Unfortunately, the situation is not getting better, it is likely to get worse unless Congress acts quickly.

Applying 80-year-old cases to new technologies presents significant challenges. The unique benefits and risks of blockchain and cryptocurrencies require new regulatory approaches. Legitimate innovators and consumers of new products need clear rules to build products with utility that are safe to buy and use, and with use cases that extend far beyond financial speculation.

The only way forward is through thoughtful, carefully crafted legislation that protects consumers from scams while still embracing the innovation of blockchain technology. Other countries around the world have proven this conclusion: the United States is falling behind.

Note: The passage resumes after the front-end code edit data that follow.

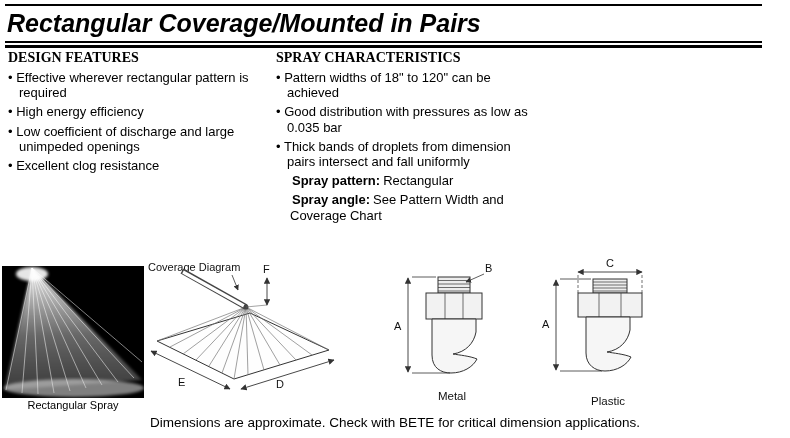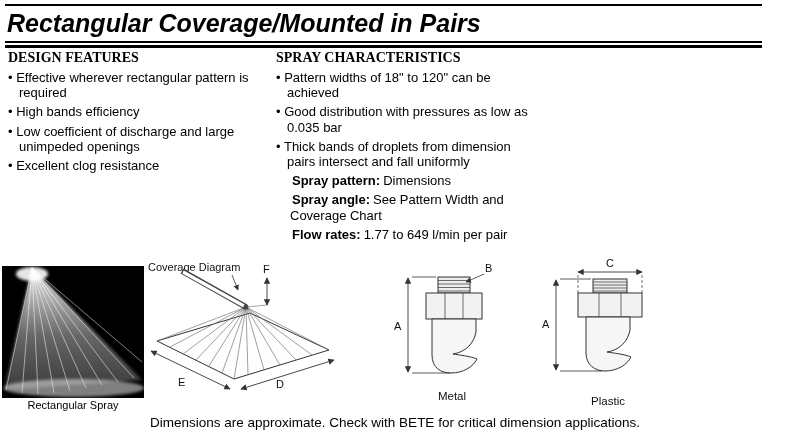"High bands efficiency" li { text: bands -> energy }
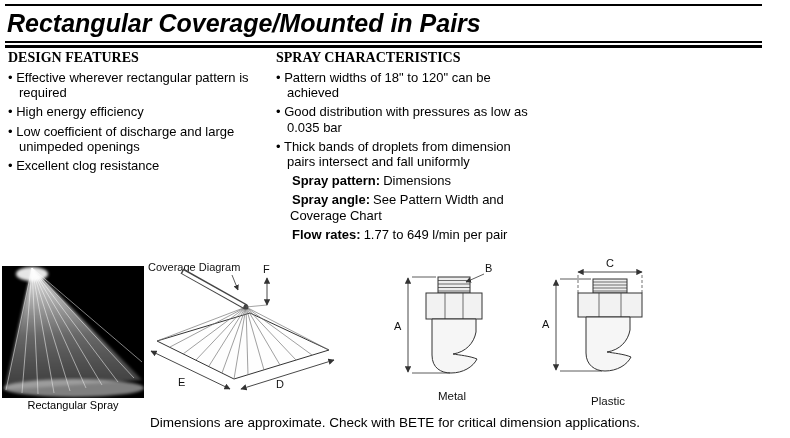"Dimensions" span.spec-value { text: Dimensions -> Rectangular }
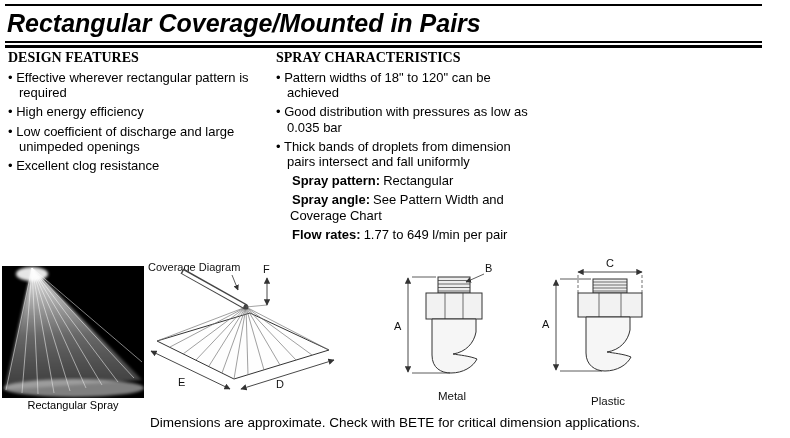"Flow rates: 1.77 to 649" div.spec-line { html: <div> <span>Flow rates:</span><span>1.77 to 649 l/min per pair</span> </div> -> none }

So how can we keep up with the times and avoid more confusion and uncertainty? We recommend that U.S. lawmakers do three things:

First, ensure that both consumers and investors are protected by requiring centralized firms to register and be regulated. Regulators should investigate risks arising from custodial relationships, conflicts of interest, and the use of crypto assets in illicit finance. We have already seen many examples of such regulatory failures.

Second, any legislation should provide a compliant path for those that continue to build decentralized networks and legitimate businesses in this uncertain environment.

Finally, laws and regulations should appropriately incentivize decentralization and community ownership—key features of cryptocurrencies and blockchain technology—to enable this technology to create real benefits for the public and the next generation of the Internet.

There are some hopeful signs: both the House and Senate have made progress on such legislation. Reps. Patrick McHenry (R-NC) and G.T. Thompson (R-PA) and Senators Cynthia Lummis (R-WY) and Kristen Gillbrand (D-NY) have sought to achieve meaningful consumer protections through a legislative framework that promotes responsible innovation. We urge Congress to consider and pass such legislation before it’s too late.